Owing to their proximity to the sea, Islay whisky is known to be a vastly different drink as compared to other single malts from across Scotland. This particular ‘flavour’ to Islay whiskies is often termed as ‘medicinal’ due to a salty, iodine-like character. It has been a divisive factor among whisky lovers for generations and continues to be so.
Another chief distinctive factor is the smoky flavour of the Islay single malts which can be attributed to the use of the highest quality peat, something Islay is renowned for. The water supply for the Islay based distilleries has also been said to contribute to their novelty.
An aerial shot of the Laphraoig distillery, historic rivals of the Lagavulin brand, and one of Islay’s most successful distilleries.
Laphroaig, Lagavulin, Bowmore, and Bunnahabhain are the most popular Islay whisky distillers on the island that is home to nine distilleries, the ninth and newest one opening its doors in 2019.
How are Speyside and Islay single malts different from each other?
The stark contrasts between the two regions, geographically and geologically, are some of the major causes of their individual qualities and distinctions between each other. These distinctions make the Speyside Vs Islay discussion just as interesting as it is tough to pick a clear winner.
While the Speyside single malts are seen as widely more successful and appealing both for seasoned whisky drinkers and beginners. Whereas Islay whisky, although immensely flavourful, and of the highest quality, has not found the similar success overseas due to their intensely smoky, and medicinal single malts.

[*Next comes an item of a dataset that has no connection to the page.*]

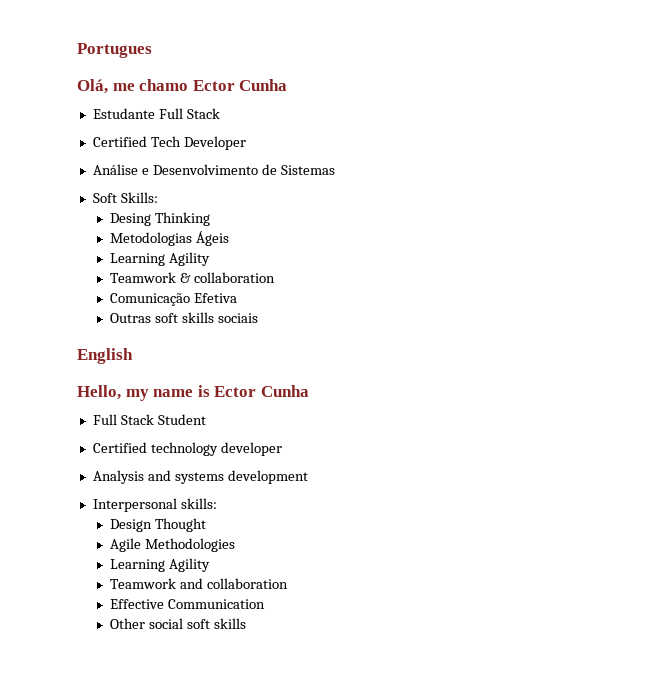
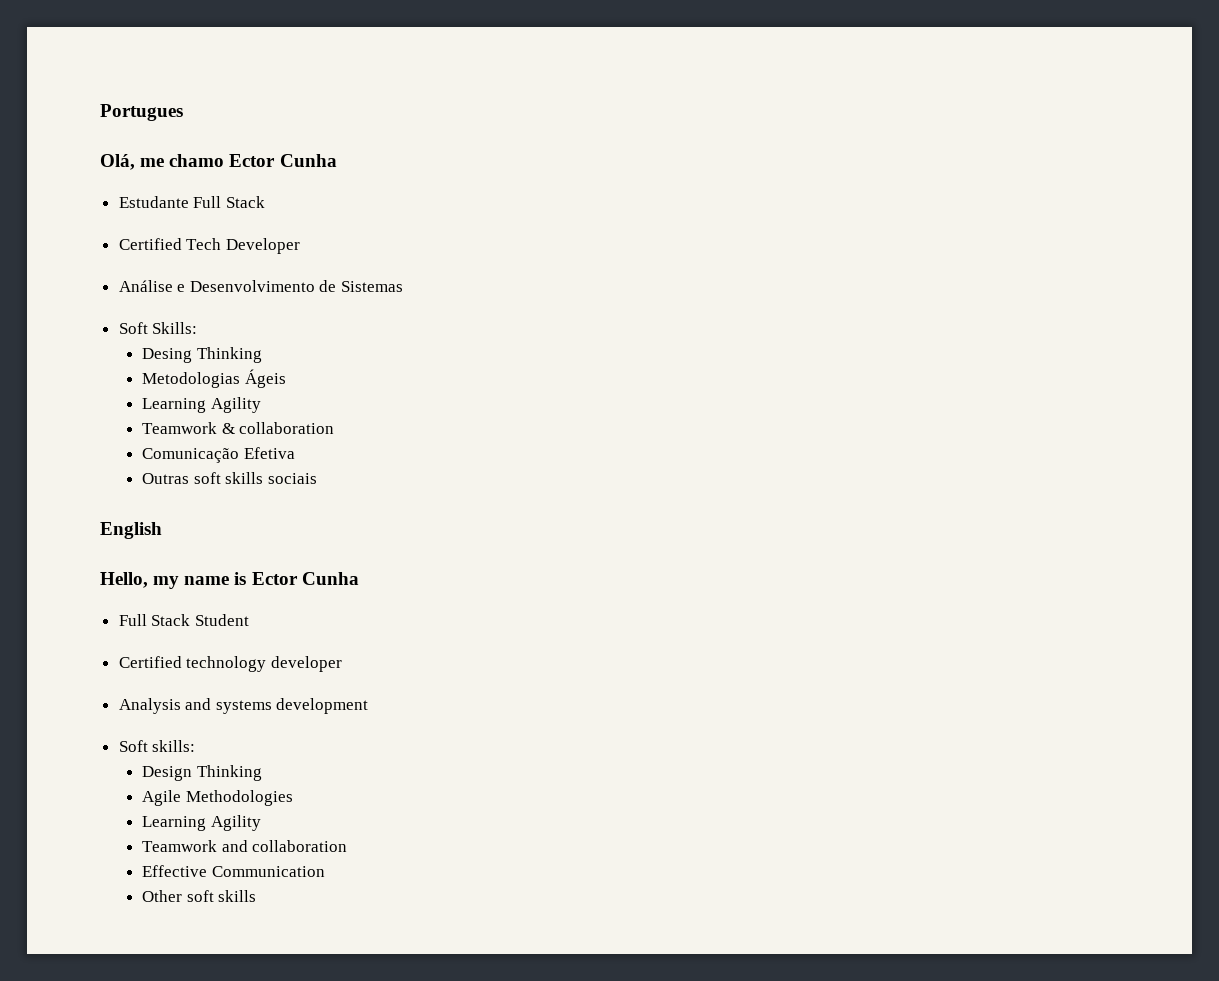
[92,498,177,512] Interpersonal -> [118,740,148,752] Soft
[154,518,206,532] Thought -> [196,765,262,781] Thinking
[148,618,183,629] social -> (182, 896) none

Cutting Peat – the substance that imparts the heavy smoky character to the Islay whiskies. This is a picture of a Laphroaig employee cutting peat by hand, a tradition the company preserves to this day.
Of course this does not necessarily mean either of the regions produce Scotch that is inferior to the other, or is, for the lack of a more suitable word, better than each other. Commercially, Speyside whisky is more lucrative due to its viability as a mass-market product. On the other hand, Islay whiskies enjoy a fervent loyalty from their drinkers who vouch for their favourite drink.
Although when it comes to the Speyside Vs Islay debate, the critical and commercial success of the Speyside whisky brands would tilt the balance in their favour.
The Speyside is home to few of the world’s bestselling single malt Scotch whiskies, The Glenlivet, Glenfiddich, Macallan and Balvenie whereas Islay brands such Laphroaig, Lagavulin, and Ardmore are not too far behind themselves.